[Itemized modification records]
════════════════════

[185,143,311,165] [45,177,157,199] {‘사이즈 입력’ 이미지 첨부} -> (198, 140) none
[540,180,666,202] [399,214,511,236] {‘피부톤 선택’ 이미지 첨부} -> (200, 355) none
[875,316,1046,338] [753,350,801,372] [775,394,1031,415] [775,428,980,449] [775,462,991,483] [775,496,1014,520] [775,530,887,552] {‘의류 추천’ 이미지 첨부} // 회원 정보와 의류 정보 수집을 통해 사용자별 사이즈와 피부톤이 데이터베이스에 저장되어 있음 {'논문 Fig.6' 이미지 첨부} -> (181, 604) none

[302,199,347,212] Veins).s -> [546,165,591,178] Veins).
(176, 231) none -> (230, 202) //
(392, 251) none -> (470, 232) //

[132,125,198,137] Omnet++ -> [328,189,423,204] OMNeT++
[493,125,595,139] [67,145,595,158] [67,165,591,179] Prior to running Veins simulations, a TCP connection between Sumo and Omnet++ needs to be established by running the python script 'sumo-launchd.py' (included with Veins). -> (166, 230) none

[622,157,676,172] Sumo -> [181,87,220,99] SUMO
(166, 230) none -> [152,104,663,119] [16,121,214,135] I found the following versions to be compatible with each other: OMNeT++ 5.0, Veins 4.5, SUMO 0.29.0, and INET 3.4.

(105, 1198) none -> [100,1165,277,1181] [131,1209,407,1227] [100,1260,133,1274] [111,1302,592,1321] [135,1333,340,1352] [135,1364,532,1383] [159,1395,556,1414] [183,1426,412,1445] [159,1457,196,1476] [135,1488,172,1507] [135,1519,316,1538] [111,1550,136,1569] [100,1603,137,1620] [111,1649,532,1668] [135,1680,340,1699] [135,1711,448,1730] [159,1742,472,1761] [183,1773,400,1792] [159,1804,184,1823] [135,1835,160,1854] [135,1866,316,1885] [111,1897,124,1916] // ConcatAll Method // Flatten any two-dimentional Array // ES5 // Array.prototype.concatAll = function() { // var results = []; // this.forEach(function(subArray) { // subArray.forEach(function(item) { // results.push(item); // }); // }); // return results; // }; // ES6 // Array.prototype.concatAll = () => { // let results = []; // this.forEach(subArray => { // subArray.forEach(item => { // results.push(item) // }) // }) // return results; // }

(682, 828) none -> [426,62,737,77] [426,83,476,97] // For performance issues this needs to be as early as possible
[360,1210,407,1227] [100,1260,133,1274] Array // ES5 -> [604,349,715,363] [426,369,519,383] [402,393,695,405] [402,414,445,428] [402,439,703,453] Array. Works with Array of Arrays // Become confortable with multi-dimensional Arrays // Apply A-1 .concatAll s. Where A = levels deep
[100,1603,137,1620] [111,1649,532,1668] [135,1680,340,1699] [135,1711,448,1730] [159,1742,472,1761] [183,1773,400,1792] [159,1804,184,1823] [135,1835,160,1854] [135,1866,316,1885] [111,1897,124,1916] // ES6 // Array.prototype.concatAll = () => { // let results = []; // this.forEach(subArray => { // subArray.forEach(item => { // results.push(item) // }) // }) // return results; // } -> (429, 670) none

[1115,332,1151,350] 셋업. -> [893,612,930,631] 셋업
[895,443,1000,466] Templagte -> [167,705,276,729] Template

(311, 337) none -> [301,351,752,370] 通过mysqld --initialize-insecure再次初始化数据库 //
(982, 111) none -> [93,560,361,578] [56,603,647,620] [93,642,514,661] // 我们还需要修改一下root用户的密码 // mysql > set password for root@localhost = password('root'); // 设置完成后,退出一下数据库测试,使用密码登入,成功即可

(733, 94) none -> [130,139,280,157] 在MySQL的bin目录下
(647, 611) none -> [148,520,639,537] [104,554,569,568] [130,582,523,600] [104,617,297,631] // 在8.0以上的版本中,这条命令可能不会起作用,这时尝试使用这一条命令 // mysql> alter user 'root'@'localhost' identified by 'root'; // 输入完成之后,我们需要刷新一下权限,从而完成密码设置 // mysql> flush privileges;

════════════════════

Activity: Each record needs to be duplicated exactly as given.

Answer for the task:
[185,143,311,165] [45,177,157,199] {‘사이즈 입력’ 이미지 첨부} -> (198, 140) none
[540,180,666,202] [399,214,511,236] {‘피부톤 선택’ 이미지 첨부} -> (200, 355) none
[875,316,1046,338] [753,350,801,372] [775,394,1031,415] [775,428,980,449] [775,462,991,483] [775,496,1014,520] [775,530,887,552] {‘의류 추천’ 이미지 첨부} // 회원 정보와 의류 정보 수집을 통해 사용자별 사이즈와 피부톤이 데이터베이스에 저장되어 있음 {'논문 Fig.6' 이미지 첨부} -> (181, 604) none

[302,199,347,212] Veins).s -> [546,165,591,178] Veins).
(176, 231) none -> (230, 202) //
(392, 251) none -> (470, 232) //

[132,125,198,137] Omnet++ -> [328,189,423,204] OMNeT++
[493,125,595,139] [67,145,595,158] [67,165,591,179] Prior to running Veins simulations, a TCP connection between Sumo and Omnet++ needs to be established by running the python script 'sumo-launchd.py' (included with Veins). -> (166, 230) none

[622,157,676,172] Sumo -> [181,87,220,99] SUMO
(166, 230) none -> [152,104,663,119] [16,121,214,135] I found the following versions to be compatible with each other: OMNeT++ 5.0, Veins 4.5, SUMO 0.29.0, and INET 3.4.

(105, 1198) none -> [100,1165,277,1181] [131,1209,407,1227] [100,1260,133,1274] [111,1302,592,1321] [135,1333,340,1352] [135,1364,532,1383] [159,1395,556,1414] [183,1426,412,1445] [159,1457,196,1476] [135,1488,172,1507] [135,1519,316,1538] [111,1550,136,1569] [100,1603,137,1620] [111,1649,532,1668] [135,1680,340,1699] [135,1711,448,1730] [159,1742,472,1761] [183,1773,400,1792] [159,1804,184,1823] [135,1835,160,1854] [135,1866,316,1885] [111,1897,124,1916] // ConcatAll Method // Flatten any two-dimentional Array // ES5 // Array.prototype.concatAll = function() { // var results = []; // this.forEach(function(subArray) { // subArray.forEach(function(item) { // results.push(item); // }); // }); // return results; // }; // ES6 // Array.prototype.concatAll = () => { // let results = []; // this.forEach(subArray => { // subArray.forEach(item => { // results.push(item) // }) // }) // return results; // }

(682, 828) none -> [426,62,737,77] [426,83,476,97] // For performance issues this needs to be as early as possible
[360,1210,407,1227] [100,1260,133,1274] Array // ES5 -> [604,349,715,363] [426,369,519,383] [402,393,695,405] [402,414,445,428] [402,439,703,453] Array. Works with Array of Arrays // Become confortable with multi-dimensional Arrays // Apply A-1 .concatAll s. Where A = levels deep
[100,1603,137,1620] [111,1649,532,1668] [135,1680,340,1699] [135,1711,448,1730] [159,1742,472,1761] [183,1773,400,1792] [159,1804,184,1823] [135,1835,160,1854] [135,1866,316,1885] [111,1897,124,1916] // ES6 // Array.prototype.concatAll = () => { // let results = []; // this.forEach(subArray => { // subArray.forEach(item => { // results.push(item) // }) // }) // return results; // } -> (429, 670) none

[1115,332,1151,350] 셋업. -> [893,612,930,631] 셋업
[895,443,1000,466] Templagte -> [167,705,276,729] Template

(311, 337) none -> [301,351,752,370] 通过mysqld --initialize-insecure再次初始化数据库 //
(982, 111) none -> [93,560,361,578] [56,603,647,620] [93,642,514,661] // 我们还需要修改一下root用户的密码 // mysql > set password for root@localhost = password('root'); // 设置完成后,退出一下数据库测试,使用密码登入,成功即可

(733, 94) none -> [130,139,280,157] 在MySQL的bin目录下
(647, 611) none -> [148,520,639,537] [104,554,569,568] [130,582,523,600] [104,617,297,631] // 在8.0以上的版本中,这条命令可能不会起作用,这时尝试使用这一条命令 // mysql> alter user 'root'@'localhost' identified by 'root'; // 输入完成之后,我们需要刷新一下权限,从而完成密码设置 // mysql> flush privileges;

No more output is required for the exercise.